* [Exercise prompt]: The lines to copy from the listing below are those that contain the string "center".

* [Input material]:
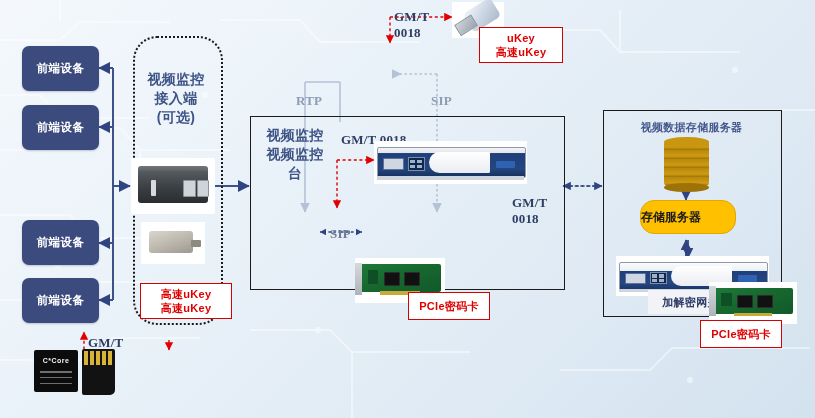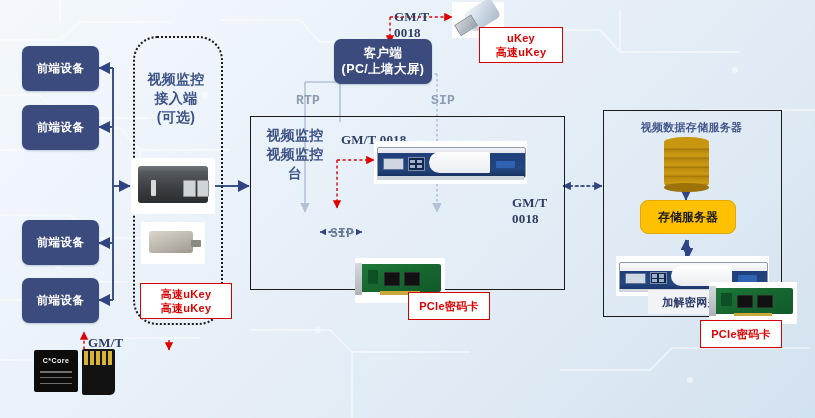--- a/index.html
+++ b/index.html
@@ -348,10 +348,6 @@
   </div>
 
 
-  <div class="node client" style="left:334px;top:39px;width:98px;height:45px;flex-direction:column;">
-    <div>客户端</div>
-    <div>(PC/上墙大屏)</div>
-  </div>
 
   <div class="proto" style="left:394px;top:9px;">
     <div>GM/T</div>

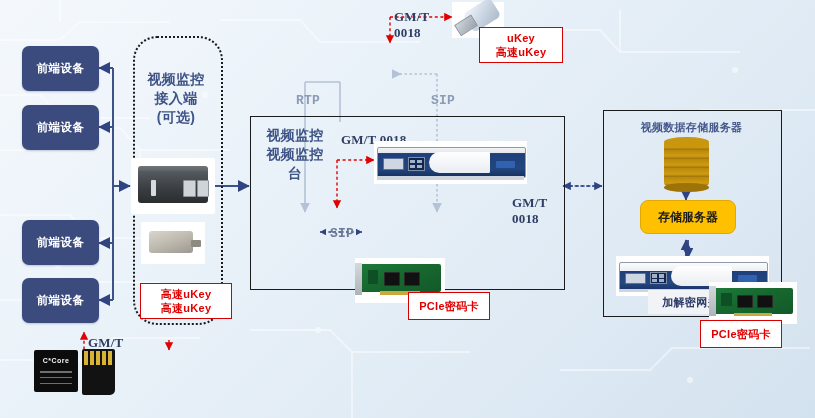--- a/index.html
+++ b/index.html
@@ -58,7 +58,7 @@
     position:absolute;color:#2f3d63;font-size:13px;font-weight:bold;
     font-family:"Liberation Serif","DejaVu Serif",serif;line-height:1.25;letter-spacing:.2px;
   }
-  .proto.light{color:#8e9bb5;font-family:Liberation Mono, monospace;}
+  .proto.light{color:#8e9bb5;font-family:Liberation Serif, serif;}
 
   svg.wires{position:absolute;left:0;top:0;width:815px;height:418px;overflow:visible;}
 

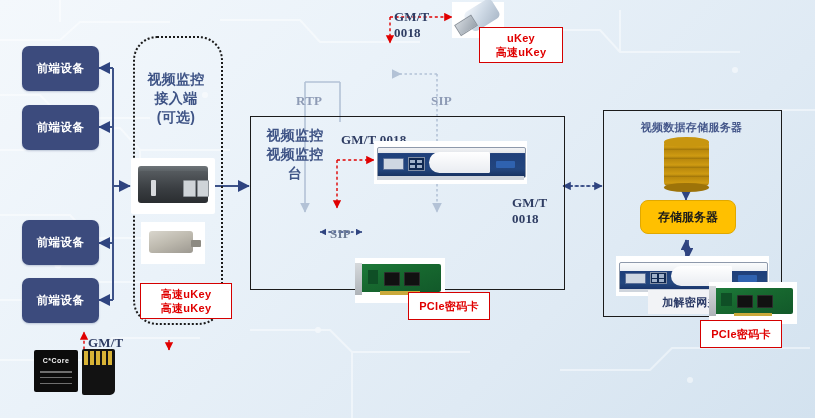--- a/index.html
+++ b/index.html
@@ -49,9 +49,9 @@
     text-align:center;letter-spacing:.3px;
   }
   .amberbox{
-    position:absolute;background:#ffc000;border:1px solid #e0a800;border-radius:8px;
+    position:absolute;background:#ffc000;border:1px solid #e0a800;border-radius:14px;
     color:#1a1a1a;font-size:12px;font-weight:bold;
-    display:flex;align-items:center;justify-content:center;text-align:center;
+    display:flex;align-items:center;text-align:center;
   }
 
   .proto{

* [Worked solution]:
     text-align:center;letter-spacing:.3px;
-    display:flex;align-items:center;justify-content:center;text-align:center;
+    display:flex;align-items:center;text-align:center;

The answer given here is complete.